**Material to process:**
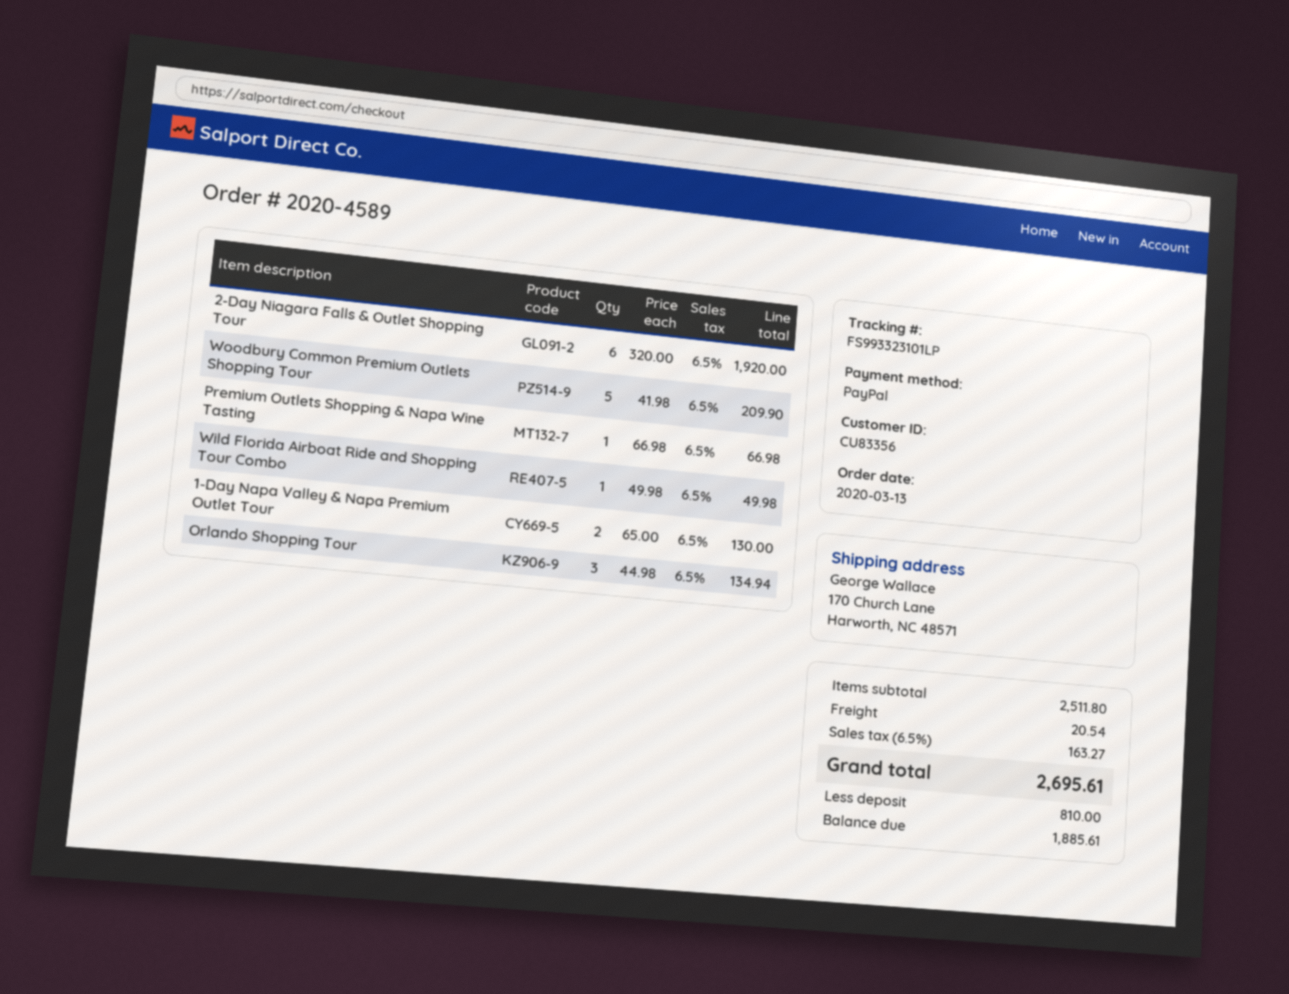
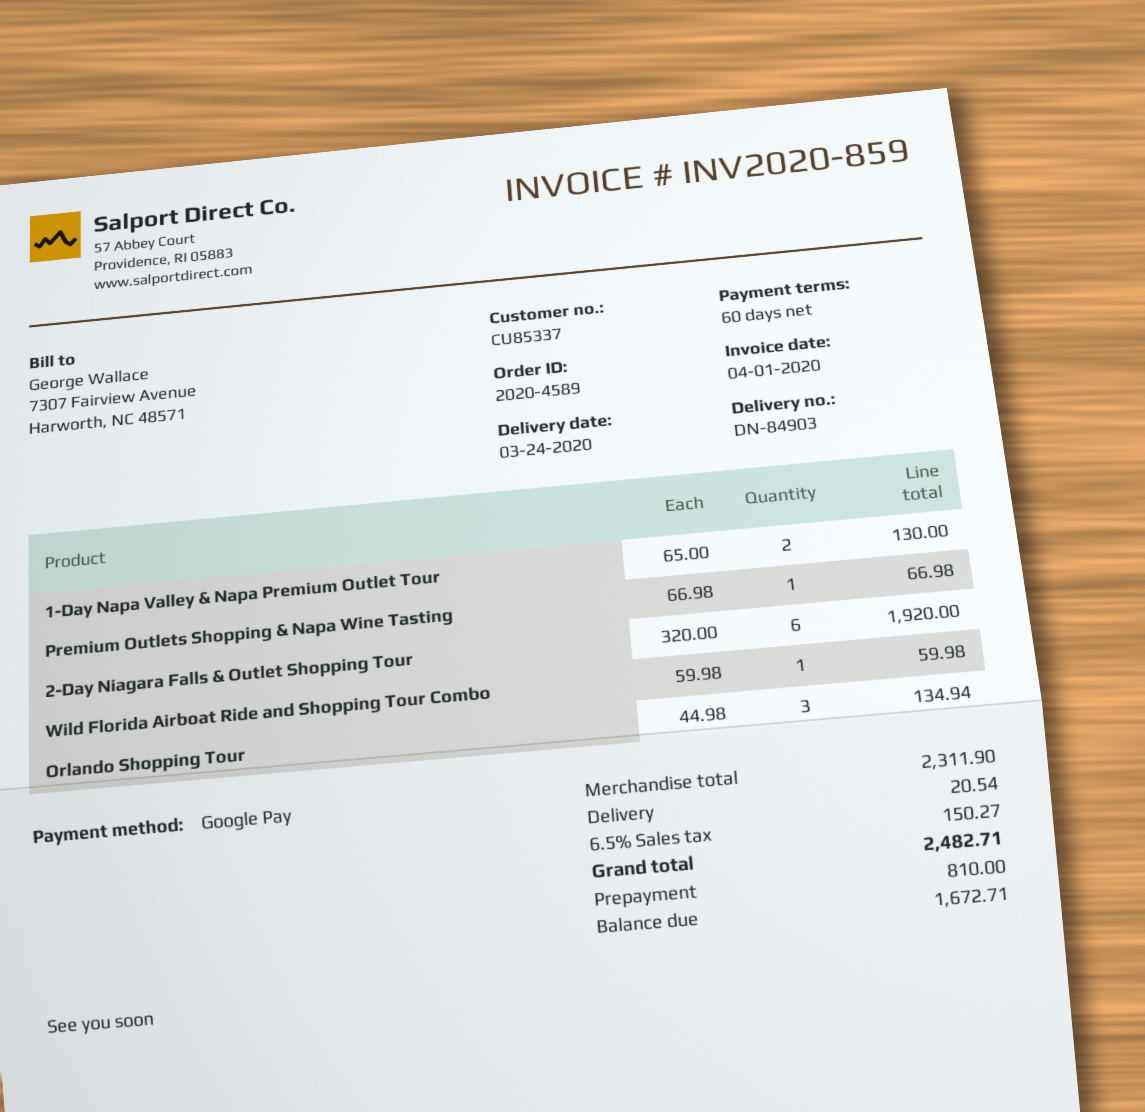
customer number: CU83356 -> CU85337
payment method: PayPal -> Google Pay
Woodbury Common Premium Outlets Shopping Tour: 5 x 41.98 = 209.90 -> none
Wild Florida Airboat Ride and Shopping Tour Combo: 1 x 49.98 = 49.98 -> 1 x 59.98 = 59.98
subtotal: 2511.80 -> 2311.90
tax: 6.5% = 163.27 -> 6.5% = 150.27
total: 2695.61 -> 2482.71
balance: 1885.61 -> 1672.71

**Task directions:** Could you restate the material word for word, omitting the pictures?

**Output for this exercise:**
customer number: CU83356 -> CU85337
payment method: PayPal -> Google Pay
Woodbury Common Premium Outlets Shopping Tour: 5 x 41.98 = 209.90 -> none
Wild Florida Airboat Ride and Shopping Tour Combo: 1 x 49.98 = 49.98 -> 1 x 59.98 = 59.98
subtotal: 2511.80 -> 2311.90
tax: 6.5% = 163.27 -> 6.5% = 150.27
total: 2695.61 -> 2482.71
balance: 1885.61 -> 1672.71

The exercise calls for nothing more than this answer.